There is continuing debate about what constitutes the optimal financing method for global benefits risk. In a simplistic form the question at issue is whether greater financing economy can be achieved by self-insuring benefits in a captive, or experience-rating insured benefits in a multinational pool. In fact, the optimal benefit financing arrangement for any multinational company will depend on its benefits ‘exposed to risk’ and may lie somewhere between these polarised alternatives in the form of a financing construct composed of elements of each.
The benefits ‘exposed to risk’ generally comprise benefits payable on death in service, during short term sickness or long term disability or on accidental death or injury, and reimbursement of medical and hospital expenses. The exposures may also include the longevity risk in respect of retirement pensions and some investment risks as well.
The first objective of benefit risk financing is to minimise the cost of benefits. This is consistent with the strategic aim of a business to obtain the lowest cost of risk in relation to any exposure. It requires all risk management expenditures, (including insurance premiums and moneys set aside for risk reserves) to be analysed on the same basis as any other trade off that commits present resources against the expectation of future returns. This necessitates a procedure for the regular monitoring of losses and risk management expenditures in respect of all the multinational company’s health and risk benefit plans in each location in the form of an audit covering the following critical factors of ‘risk benefits cost’:
q uninsured benefit losses;
q administration costs (including fees for the services of consultants and other external providers);
q pre-loss risk reduction and post-loss risk control expenditures, (eg corporate health risk management programmes);
q unreturned insurance premiums (including stop loss and catastrophe excess of loss reinsurance premiums) transferred outside the multinational group;
q unrecovered investment returns on cash flow that is on insurance premiums, reserves and dividends unpaid.

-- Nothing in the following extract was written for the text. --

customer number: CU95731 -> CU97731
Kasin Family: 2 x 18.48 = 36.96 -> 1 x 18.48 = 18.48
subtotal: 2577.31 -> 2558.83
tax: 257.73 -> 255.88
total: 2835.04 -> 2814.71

This is followed by the process of risk assessment entailing use of analytical tools such as risk identification that is the recognition of the nature of the exposures (for example mortality, morbidity and longevity) and risk evaluation that is measurement of the risks in terms of their frequency and severity and therefore their predictability.
These tools largely determine how the exposures are to be treated, whether by loss reduction/control and/or financing that is retention of the benefit risk or its transfer (usually by insurance). An insurer charges more than the cost of claims and expenses to allow a profit margin and except in situations where protection is required against the volatility of claims, it is generally uneconomic to buy insurance.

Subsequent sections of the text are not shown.